Никто из них не хочет просто приехать и поработать, нет, все обязательно хотят оставить глубокий след: что-нибудь выкорчевать, где-нибудь взорвать, куда-нибудь втемяшить, – лишь бы подольше потом не заживало. «В чужой монастырь со своим уставом не ходят» – это, милые, позавчерашний день. «В чужой монастырь со своим уставом ходят» – вчерашний. Сегодня в тренде забуриться в чужой монастырь не то что без устава, но вовсе без башни и тормозов.

Их, таких, очень мало, если верить социологам. Но они, если верить телевизору, всегда наверху. Некоторые называют их фигурами влияния, некоторые властителями умов. Я называю их гопниками – по строчке из песни Майка Науменко про тех, кто сметает всё на своём пути. «Это гопники, – пел Майк. – Они мешают мне жить». И я пока не знаю более точной характеристики для моих персонажей.

А ещё они для меня совки. Те самые, истинные, для которых природа (в том числе – человеческая) не храм, а мастерская, и кто-то там в ней у них работник. «Здесь взрывы бесшабашные спалят кулацкий лес и пашню срежет башня Чернобыльской АЭС», – написал с четверть века тому назад Михаил Коковихин. Написал о коммунистах, а получилось – о гопниках. Потому как коммунисты наши нынешние против них – так, детские совочки. 

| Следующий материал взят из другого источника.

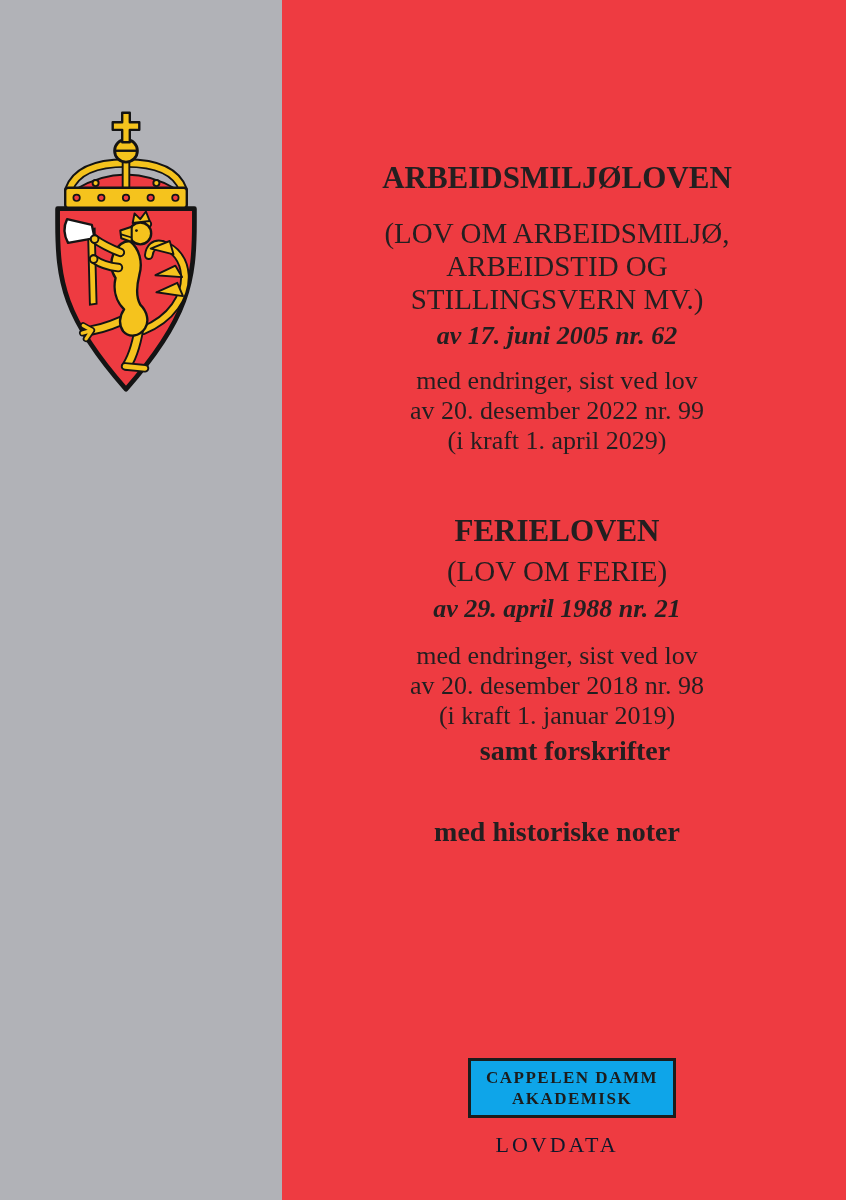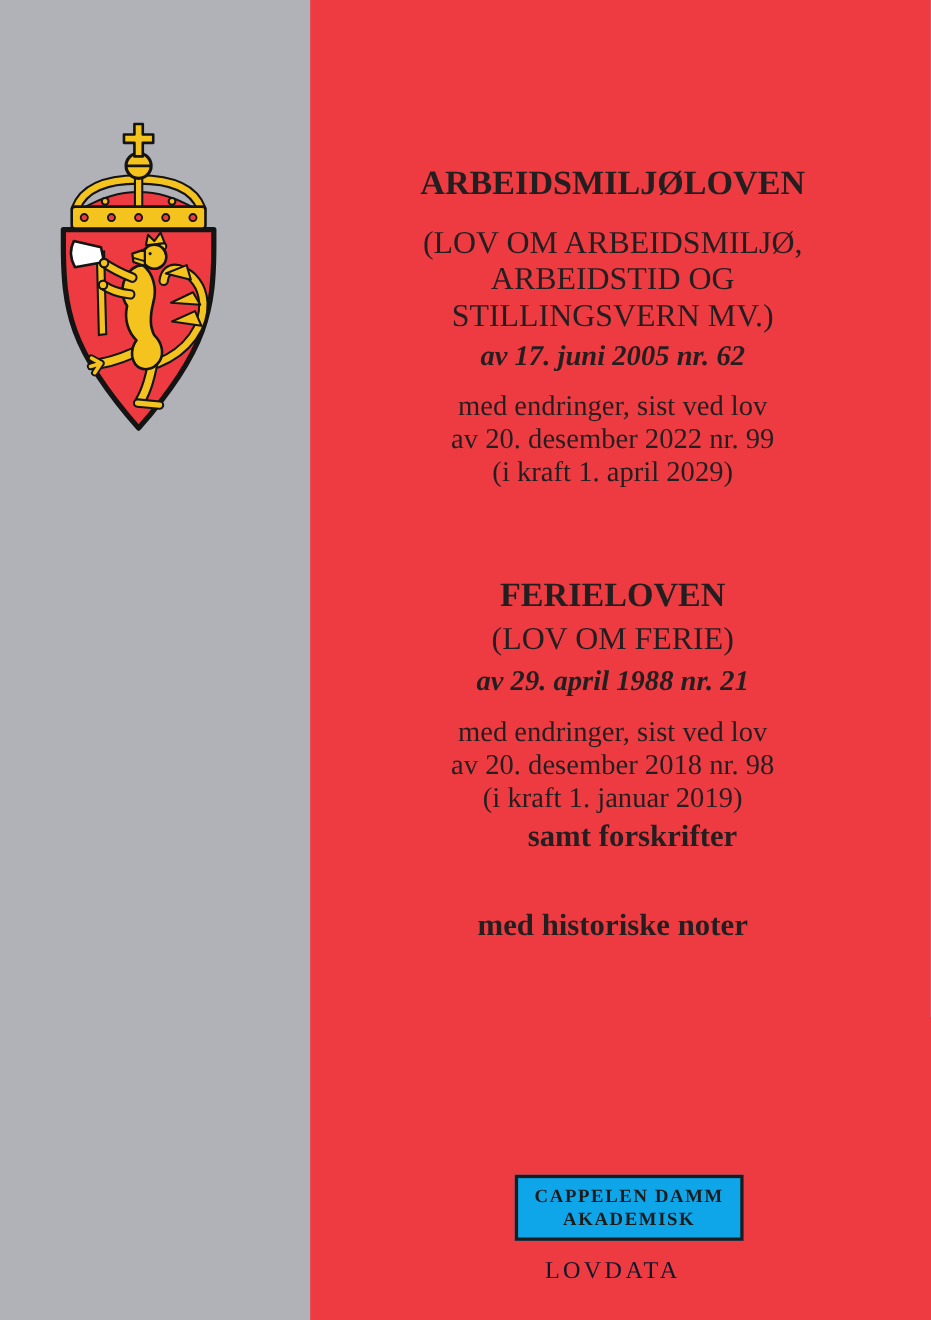--- a/index.html
+++ b/index.html
@@ -20,7 +20,7 @@
     background:#ee3b41;
   }
   .content {
-    position:absolute; left:0; top:0; width:550px; 
+    position:absolute; left:0; top:12px; width:550px; 
     text-align:center; color:#231f20; padding-top:148px;
   }
   .law-title   { font-size:31px; font-weight:bold; line-height:36px; }

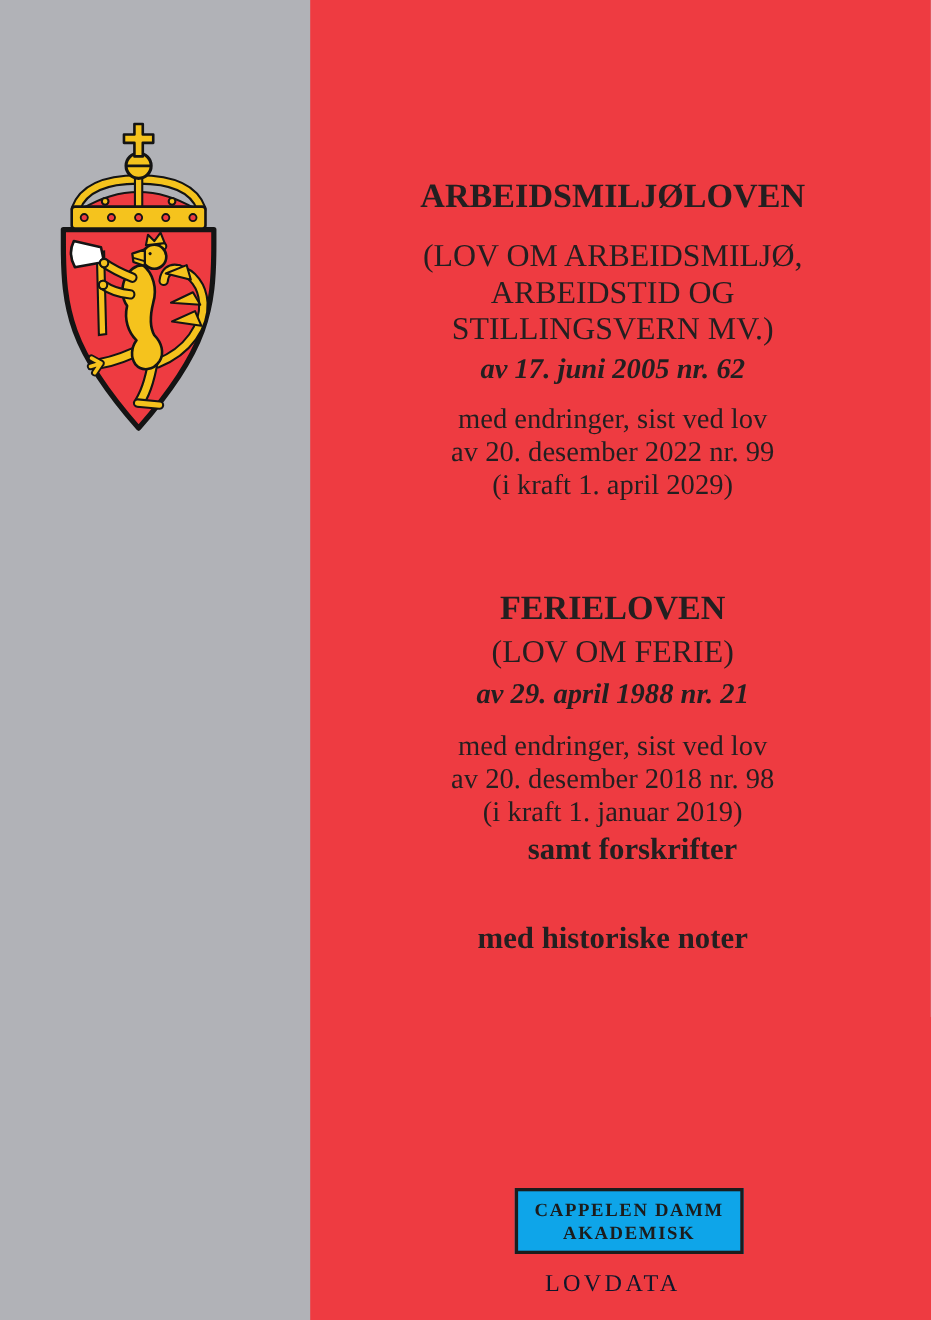--- a/index.html
+++ b/index.html
@@ -27,7 +27,7 @@
   .law-sub     { font-size:29px; line-height:33px; margin-top:21px; }
   .law-date    { font-size:26px; font-weight:bold; line-height:31px; margin-top:4px;font-style:italic; }
   .law-amend   { font-size:26px; line-height:30px; margin-top:15px; }
-  #title2      { margin-top:79px; }
+  #title2      { margin-top:57px; }
   #sub2        { margin-top:6px; }
   #date2       { margin-top:5px; }
   #amend2      { margin-top:17px; }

В детали и нюансы такой не вдаётся, но главное выхватывает из пейзажа ловко, как хамелеон – муху: в момент. Поставьте такого президентом Франции – и завтра он запретит французам картавить. Сначала с 23 до 8=00, потом в предприятиях общепита, потом по субботам и воскресеньям и далее всегда. Назначьте такого премьером в Бразилию – и завтра он запретит бразильцам карнавалить. Выведет на улицы народные дружины, организует круглосуточное дежурство, выставит дополнительные наряды на местах традиционных гуляний и далее везде. Или, вы думаете, в бедной и полуразрушенной Кировской области нечего выкорчёвывать? Призовите такого в кировские губернаторы, и завтра он найдёт, что. Вот только, боюсь, мы после него ничего своего уже здесь не отыщем.

Никто из них не хочет просто констатировать, что, мол, да, проработал я там пять лет и, чем чёрт не шутит, кому-то от работы моей, может быть, легче стало в этом неуютном краю. Нет: каждый спешит растрезвонить, как жёстко он переломил, как радикально урыл, как кардинально отформатировал. В детали и нюансы такой не вдаётся, откуда ему знать, переломилось ли оно или всего лишь треснуло и когда-нибудь потом срастётся, но уже навыворот и вкривь? Откуда ему знать, что урытое им и было, может, тем единственным шансом, который ещё оставался у этих, так и не разгаданных им людей?  Он выхватывает главное. Если предмет движется – он отдаёт ему честь, если не движется – красит. Он завтра всегда знает, почему сегодня не случилось то, что он предсказал вчера. Он фигура. Он властитель дум.

Но если вам всё-таки удастся однажды прилёпать на лацкан его пиджака бумажку со словом «гопник», то все реально будут думать, что это бейдж.